[Stored dataset items]
BEGIN
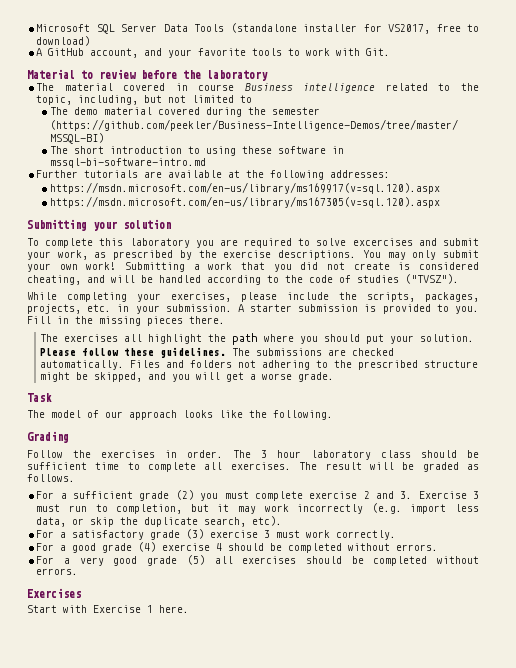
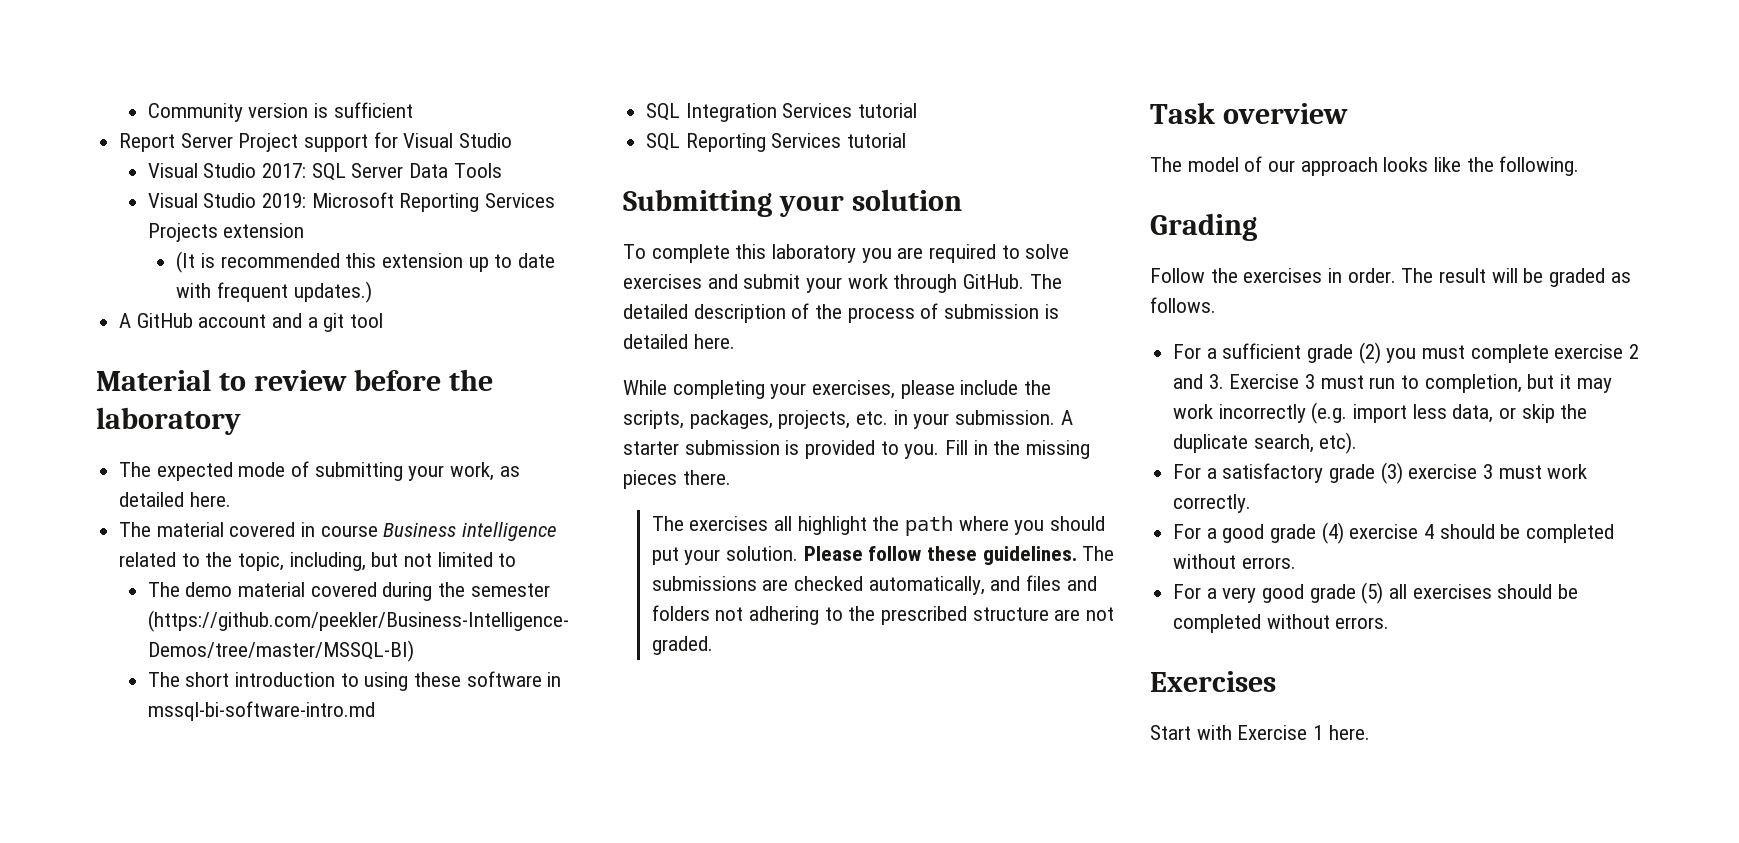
[36,23,479,34] [36,36,91,46] [36,48,391,58] Microsoft SQL Server Data Tools (standalone installer for VS2017, free to download) // A GitHub account, and your favorite tools to work with Git. -> [147,102,413,122] [119,132,513,152] [147,163,502,181] [147,192,556,212] [147,223,305,242] [176,251,555,273] [176,281,372,303] [119,313,384,332] Community version is sufficient // Report Server Project support for Visual Studio // Visual Studio 2017: SQL Server Data Tools // Visual Studio 2019: Microsoft Reporting Services Projects extension // (It is recommended this extension up to date with frequent updates.) // A GitHub account and a git tool
(268, 75) none -> [119,461,520,481] [119,492,231,507] // The expected mode of submitting your work, as detailed here.
[36,170,391,180] [49,182,440,194] [49,196,440,208] Further tutorials are available at the following addresses: // https://msdn.microsoft.com/en-us/library/ms169917(v=sql.120).aspx // https://msdn.microsoft.com/en-us/library/ms167305(v=sql.120).aspx -> [646,103,918,122] [646,133,907,152] SQL Integration Services tutorial // SQL Reporting Services tutorial
[352,238,413,246] excercises -> [623,274,702,289] exercises
[57,250,480,260] [27,262,480,272] [27,274,459,285] work, as prescribed by the exercise descriptions. You may only submit your own work! Submitting a work that you did not create is considered cheating, and will be handled according to the code of studies ("TVSZ"). -> [847,274,1062,293] [623,303,1059,323] [623,334,735,349] work through GitHub. The detailed description of the process of submission is detailed here.
[40,360,161,370] automatically. Files -> [868,575,1061,595] automatically, and files
[40,372,335,382] might be skipped, and you will get a worse grade. -> [1054,607,1114,621] [651,636,713,655] are not graded.
(52, 397) none -> [1222,103,1348,124] overview
[261,450,479,460] [27,462,318,472] 3 hour laboratory class should be sufficient time to complete all exercises. The -> (1434, 275) none

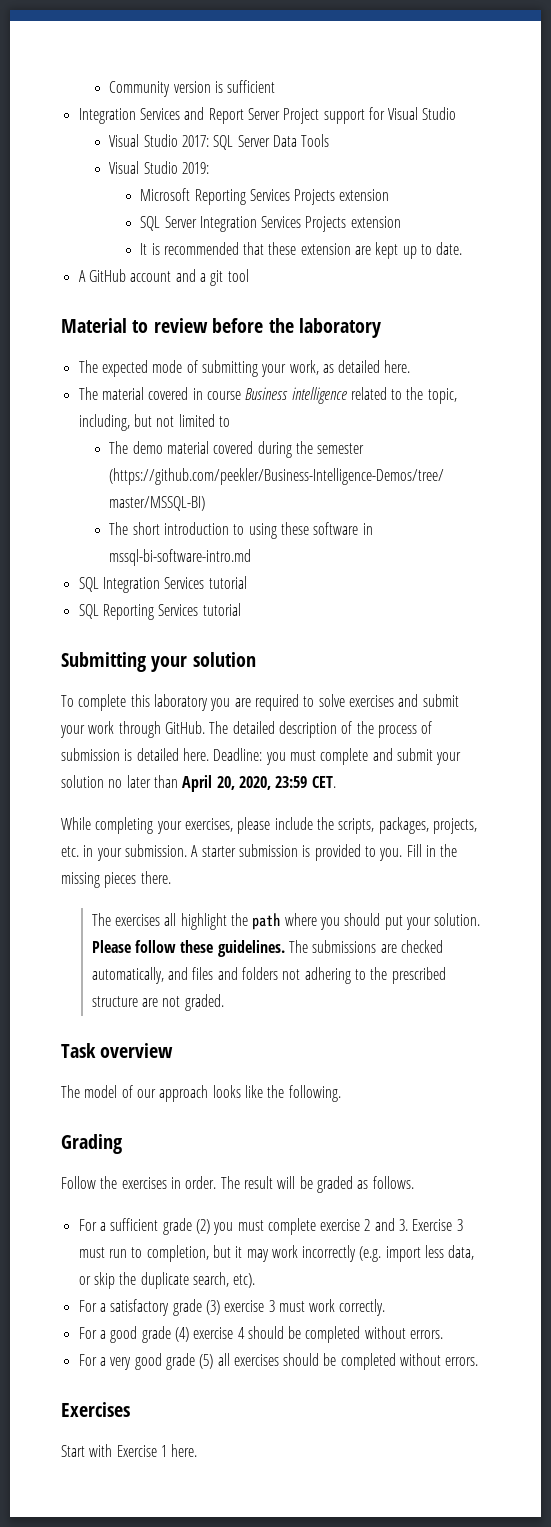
(413, 110) none -> [78,107,205,124] Integration Services and
(307, 200) none -> (210, 168) //
[176,251,555,273] [176,281,372,303] (It is recommended this extension up to date with frequent updates.) -> [140,216,401,232] [140,242,463,259] SQL Server Integration Services Projects extension // It is recommended that these extension are kept up to date.
(735, 341) none -> [213,748,462,765] [61,775,336,792] Deadline: you must complete and submit your solution no later than April 20, 2020, 23:59 CET.

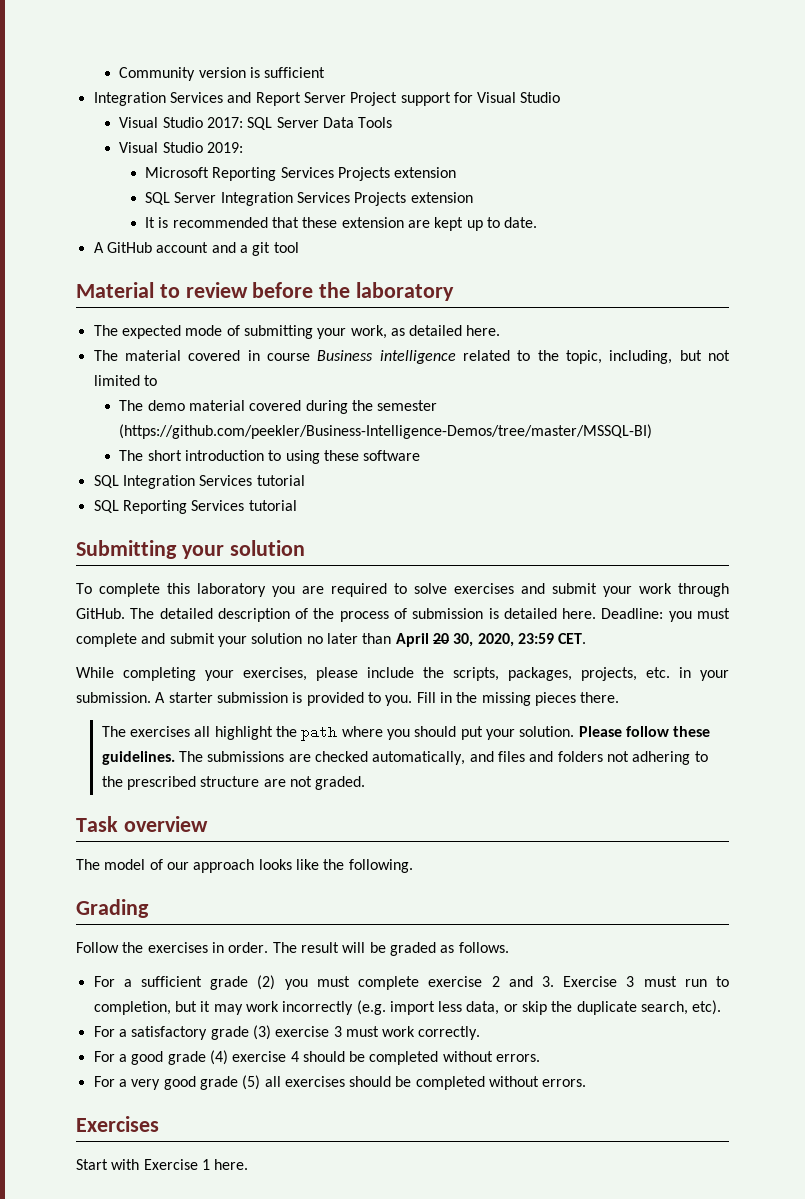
[362,523,373,535] [109,549,252,566] in mssql-bi-software-intro.md -> (421, 455) none
[216,776,235,790] 20, -> [432,633,474,647] 20 30,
END
Prompt: Send back every record exactly as it stands, except the pictures.

Task response:
[36,23,479,34] [36,36,91,46] [36,48,391,58] Microsoft SQL Server Data Tools (standalone installer for VS2017, free to download) // A GitHub account, and your favorite tools to work with Git. -> [147,102,413,122] [119,132,513,152] [147,163,502,181] [147,192,556,212] [147,223,305,242] [176,251,555,273] [176,281,372,303] [119,313,384,332] Community version is sufficient // Report Server Project support for Visual Studio // Visual Studio 2017: SQL Server Data Tools // Visual Studio 2019: Microsoft Reporting Services Projects extension // (It is recommended this extension up to date with frequent updates.) // A GitHub account and a git tool
(268, 75) none -> [119,461,520,481] [119,492,231,507] // The expected mode of submitting your work, as detailed here.
[36,170,391,180] [49,182,440,194] [49,196,440,208] Further tutorials are available at the following addresses: // https://msdn.microsoft.com/en-us/library/ms169917(v=sql.120).aspx // https://msdn.microsoft.com/en-us/library/ms167305(v=sql.120).aspx -> [646,103,918,122] [646,133,907,152] SQL Integration Services tutorial // SQL Reporting Services tutorial
[352,238,413,246] excercises -> [623,274,702,289] exercises
[57,250,480,260] [27,262,480,272] [27,274,459,285] work, as prescribed by the exercise descriptions. You may only submit your own work! Submitting a work that you did not create is considered cheating, and will be handled according to the code of studies ("TVSZ"). -> [847,274,1062,293] [623,303,1059,323] [623,334,735,349] work through GitHub. The detailed description of the process of submission is detailed here.
[40,360,161,370] automatically. Files -> [868,575,1061,595] automatically, and files
[40,372,335,382] might be skipped, and you will get a worse grade. -> [1054,607,1114,621] [651,636,713,655] are not graded.
(52, 397) none -> [1222,103,1348,124] overview
[261,450,479,460] [27,462,318,472] 3 hour laboratory class should be sufficient time to complete all exercises. The -> (1434, 275) none

(413, 110) none -> [78,107,205,124] Integration Services and
(307, 200) none -> (210, 168) //
[176,251,555,273] [176,281,372,303] (It is recommended this extension up to date with frequent updates.) -> [140,216,401,232] [140,242,463,259] SQL Server Integration Services Projects extension // It is recommended that these extension are kept up to date.
(735, 341) none -> [213,748,462,765] [61,775,336,792] Deadline: you must complete and submit your solution no later than April 20, 2020, 23:59 CET.

[362,523,373,535] [109,549,252,566] in mssql-bi-software-intro.md -> (421, 455) none
[216,776,235,790] 20, -> [432,633,474,647] 20 30,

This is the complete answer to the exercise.